# Carter with a Notch



## mhenry (Oct 18, 2011)

I was thinking of mounting this handle so there is an exposed machi notch like Konosuke does. I really like the look what do you guys think


----------



## Mike Davis (Oct 18, 2011)

I think it looks cool. Nice handle!


----------



## sachem allison (Oct 18, 2011)

I like it. +1 on the handle


----------



## stevenStefano (Oct 18, 2011)

Wasn't there a thread about why this part is exposed on some knives and not others? I guess it makes the knife look a little different since I doubt anyone else has thought of doing this on a Carter


----------



## apicius9 (Oct 18, 2011)

Excellent work! I did the same thing with my Carter funayuki, left a small machi. I wasn't sure about it at the time and today I wish I hadn't, so it's worth making up your mind before the epoxy comes out...

Stefan


----------



## Pensacola Tiger (Oct 18, 2011)

Great looking handle, Mike! 

It is a different look, but I have to admit I like it better without the gap, though.


----------



## SpikeC (Oct 18, 2011)

I love the handle, but the gap makes it look unfinished to me.


----------



## Burl Source (Oct 18, 2011)

Beautiful handle
but...... I like it *better without* the gap.


----------



## Lefty (Oct 18, 2011)

Great handle, Mike!
I'm gonna go against the grain and say, go with the machi, but only if you're 100% sure you want it that way. 
Very cool thinking. I love how you don't always "follow the rules". In my opinion, the greats rarely do.


----------



## Marko Tsourkan (Oct 18, 2011)

Great looking handle. 
I find the notch hard to ignore when using a knife and your thumb running over it. As a rule, I have machi flush against the handle. I corrected a couple of Konosuke that I rehandled. 

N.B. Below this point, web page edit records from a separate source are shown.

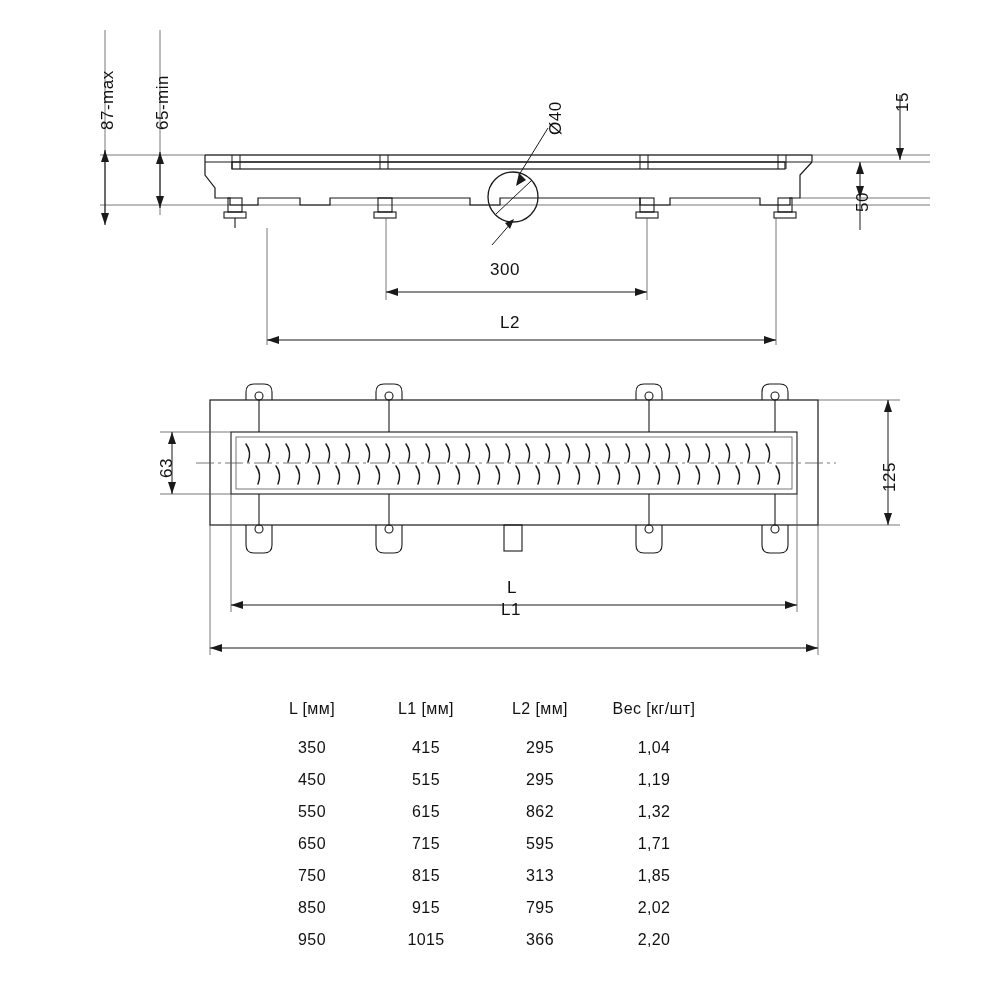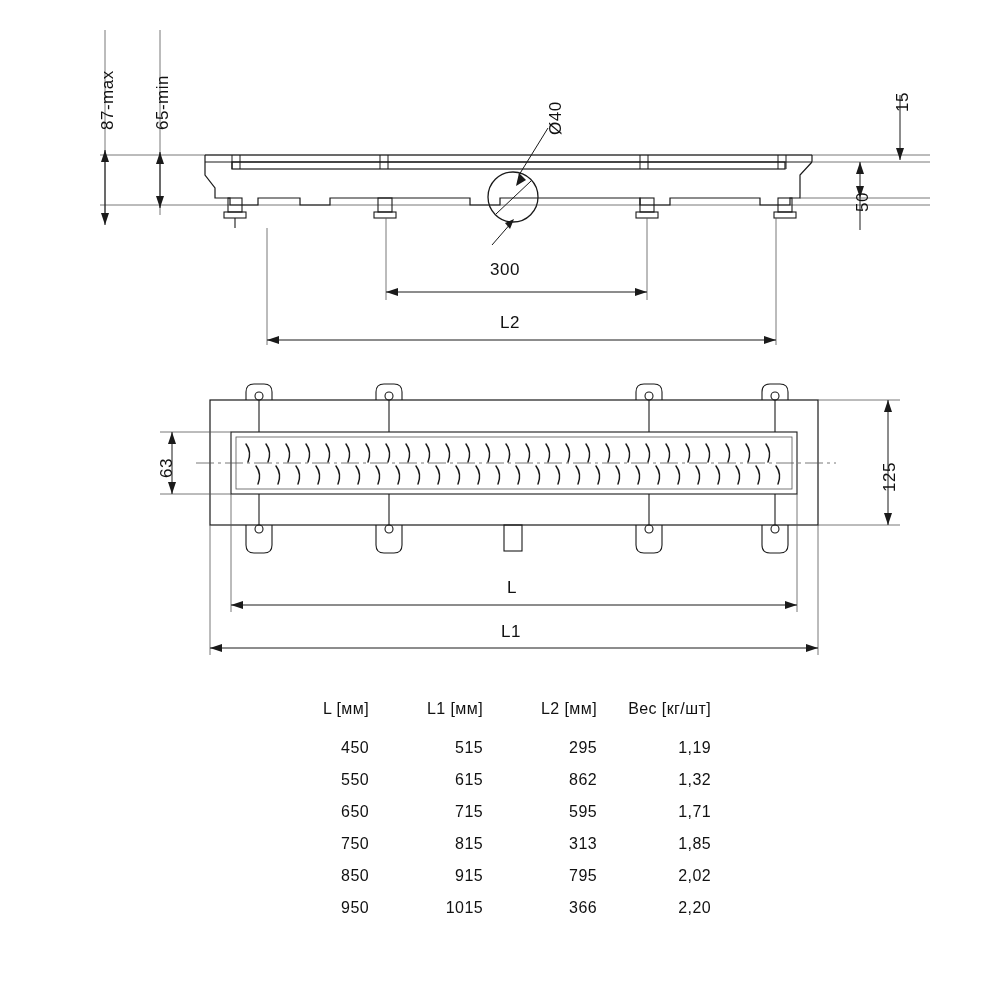--- a/index.html
+++ b/index.html
@@ -271,7 +271,7 @@
   <div class="lbl rot90" style="left:157px; top:478px;">63</div>
   <div class="lbl rot90" style="left:880px; top:492px;">125</div>
   <div class="lbl" style="left:507px; top:578px;">L</div>
-  <div class="lbl" style="left:501px; top:622px;">L1</div>
+  <div class="lbl" style="left:501px; top:600px;">L1</div>
 
   <table class="spec">
     <thead>

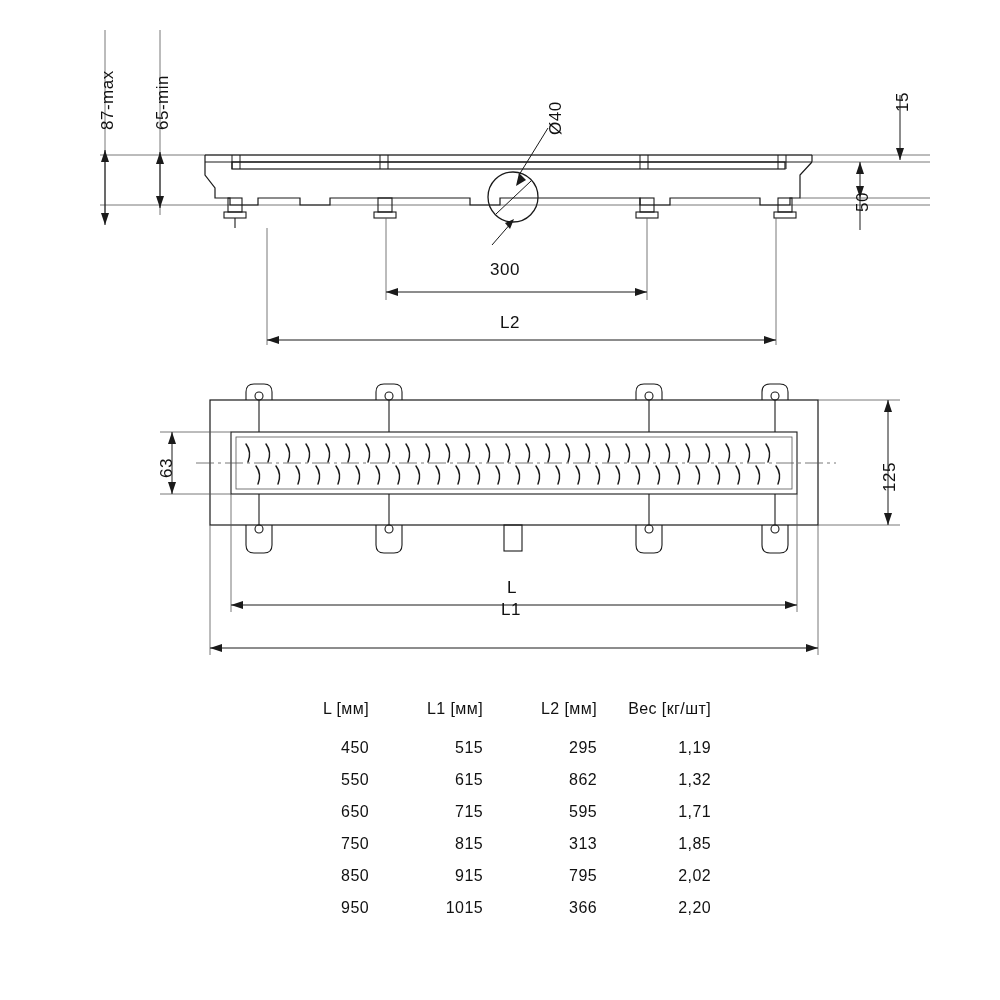--- a/index.html
+++ b/index.html
@@ -11,7 +11,7 @@
   .rot90{transform:rotate(-90deg);transform-origin:left top;}
   table.spec{position:absolute;left:255px;top:693px;border-collapse:collapse;}
   table.spec th, table.spec td{font-size:16px;font-weight:normal;color:#111;
-      padding:7px 0;text-align:right;width:114px;letter-spacing:.4px;}
+      padding:7px 0;text-align:center;width:114px;letter-spacing:.4px;}
   table.spec th{padding-bottom:14px;}
 </style>
 </head>

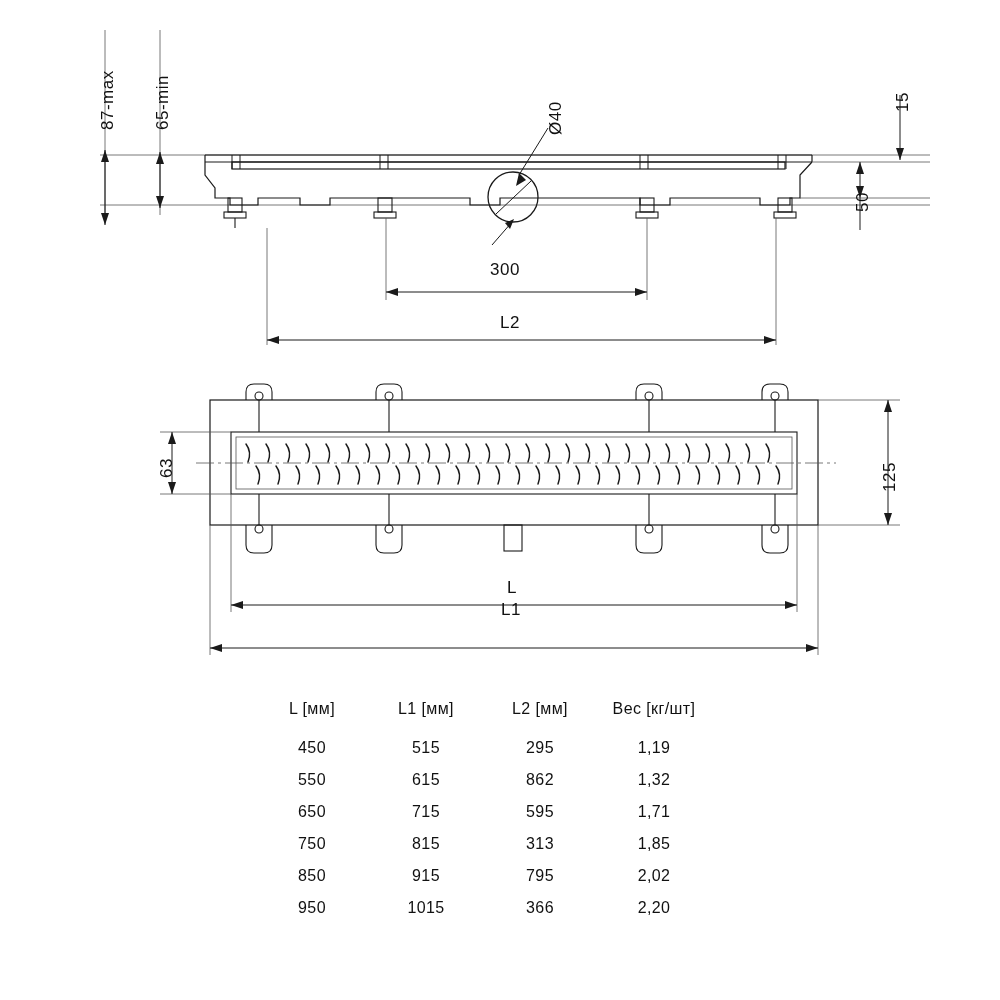--- a/index.html
+++ b/index.html
@@ -284,6 +284,12 @@
     </thead>
     <tbody>
       <tr>
+        <td>350</td>
+        <td>415</td>
+        <td>295</td>
+        <td>1,04</td>
+      </tr>
+      <tr>
         <td>450</td>
         <td>515</td>
         <td>295</td>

To go a little further, I would say that sometimes it appears as a skipped step in a knife-making process (squaring machi) than a style or a regional feature. You can tell it from how evenly the machi has been shaped or squared. 

M


----------



## echerub (Oct 18, 2011)

Actually, I kinda like it.

You just have to decide for yourself if you like it


----------



## EdipisReks (Oct 18, 2011)

i owned a Konosuke with a very pronounced gap. didn't bother me at all. the edges had all been nicely broken, so it wasn't uncomfortable.


----------



## RRLOVER (Oct 18, 2011)

I like it with out a gap.....Great job on the handle:thumbsup: Is that another bone ferrule,cuz I love it.


----------



## tk59 (Oct 18, 2011)

Nice job! I have a slight preference for no gap but I don't mind them.


----------



## JohnnyChance (Oct 19, 2011)

Love the handle, don't love the gap. But hey, it's not my knife, whatever suits you!


----------



## ecchef (Oct 19, 2011)

echerub said:


> Actually, I kinda like it.
> 
> You just have to decide for yourself if you like it


 
+1


----------



## Eamon Burke (Oct 19, 2011)

JohnnyChance said:


> Love the handle, don't love the gap. But hey, it's not my knife, whatever suits you!


lus1:


----------



## GLE1952 (Oct 19, 2011)

Close call but I prefer no gap.
Great looking handle!

Glen


----------



## Chef Niloc (Oct 19, 2011)

One of my watanabe's ( maybe more then one?) came like that, so I guess it's not a "no no " in the J knife world? I for one don'nt like it back then. Yours looks good, give us a update after you use it a bit, I think I reamember not likeing the way it felt on my 1st finger. Again looks pro & great handle.


----------



## mhenry (Oct 19, 2011)

RRLOVER said:


> I like it with out a gap.....Great job on the handle:thumbsup: Is that another bone ferrule,cuz I love it.


 
Thanks, and yes its more of that green camel bone.


----------



## Darkhoek (Oct 24, 2011)

I think the blade and handle looks so harmonic together so I would close the gap.

DarKHOeK


----------



## mhenry (Oct 24, 2011)

Finally got around to mounting this thing, I decided to go with a small notch. I was hoping this handle would resemble its big brother? Thanks guys for the input and kind words


----------



## SpikeC (Oct 24, 2011)

Very cool, the small notch works much better!


----------



## JohnnyChance (Oct 25, 2011)

mhenry said:


> Finally got around to mounting this thing, I decided to go with a small notch. I was hoping this handle would resemble its big brother? Thanks guys for the input and kind words


 
You have too many. Can I have one?


----------



## Dave Martell (Oct 25, 2011)

Nice set


----------



## GLE1952 (Oct 25, 2011)

Small notch works, good looking knife.


----------